ACCORDING to the Centre for Addiction and Mental Health (CAMH), an estimated 119 000 children across the globe are born with foetal alcohol syndrome (FAS) annually.

Worldwide, nearly 10 percent of women drink alcohol during pregnancy.

And approximately 15 per 10 000 people around the world are estimated to have FAS, the most severe form of Foetal Alcohol Spectrum Disorder (FASD).

South Africa was widely estimated to have the highest prevalence of FASD at 111,1 per 1 000 children, followed by Croatia at 53,3 of the same population.

On the face of it, children exposed to alcohol during pregnancy potentially risk developing FAS.

Foetal Alcohol Syndrome is usually characterised by mental, behavioural, learning and physical challenges.

Crucially, not every woman who drinks while pregnant will have a child with FAS.

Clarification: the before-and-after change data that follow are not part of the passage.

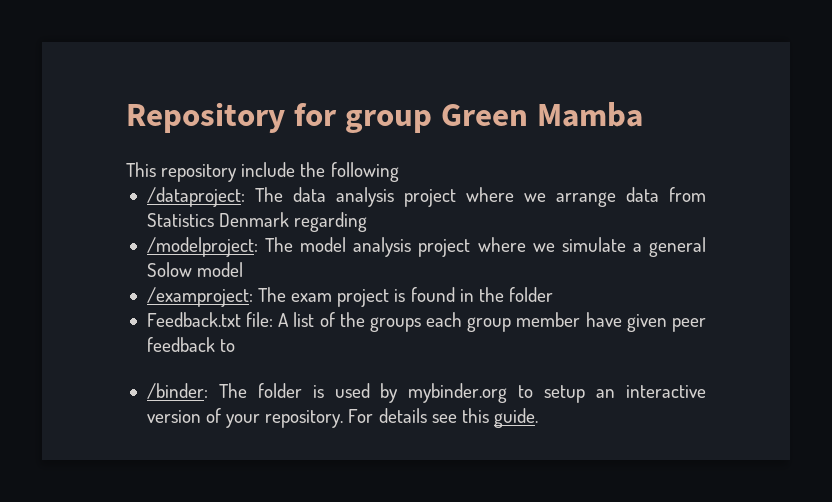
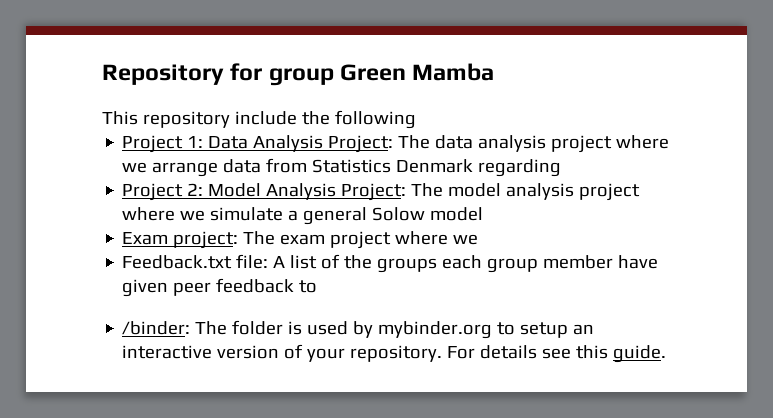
[146,187,245,207] /dataproject: -> [122,135,394,153] Project 1: Data Analysis Project:
[146,237,258,257] /modelproject: -> [122,183,407,201] Project 2: Model Analysis Project:
[146,287,253,307] /examproject: -> [122,231,239,249] Exam project:
[394,287,553,302] is found in the folder -> [395,231,479,245] where we

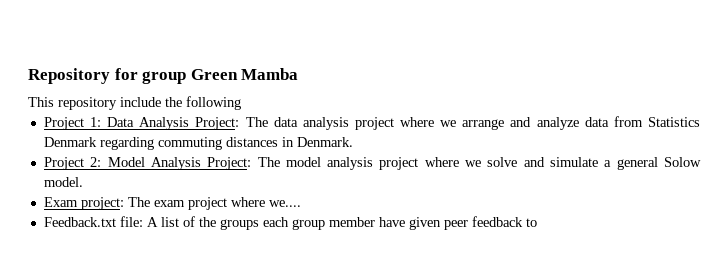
(219, 169) none -> [510,117,579,130] and analyze
(562, 168) none -> [157,137,353,150] commuting distances in Denmark.
(206, 215) none -> [487,157,545,167] solve and
[430,207,484,221] model -> [43,177,83,187] model.
[453,234,479,245] we -> [268,200,301,207] we....
[122,320,595,339] [122,344,667,363] // /binder: The folder is used by mybinder.org to setup an interactive version of your repository. For details see this guide. -> (537, 222) none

Dr Svetlana Popova, a senior scientist at CAMH, claimed: “We estimated that one in 67 mothers who drink during pregnancy will deliver a child with FAS.”

Consequently, other factors such as genetics, stress, smoking and nutrition potentially contribute to the risk of developing FASD.

Physiologically, consumed alcohol primarily enters the mother’s blood stream and eventually reaches the developing foetus through the placenta.

Alcohol is biologically broken down more slowly in the developing body of the foetus than in adults.

As a result, there are markedly high blood alcohol levels in the baby’s blood stream. And alcohol harmfully stays longer in the baby’s body.

Undesirably, alcohol naturally interferes with the delivery of basic nutrients and oxygen to the developing foetus.

Development of tissues and organs is predominantly hindered by alcohol.

And in some cases, permanent brain damage is frequently diagnosed.

Sadly, the mother’s dependence and addiction to alcohol similarly cause the foetus to become addicted.

And at birth, the baby’s dependence continues.

But since the alcohol is no longer available, the baby’s nervous system becomes over-stimulated causing symptoms of withdrawal.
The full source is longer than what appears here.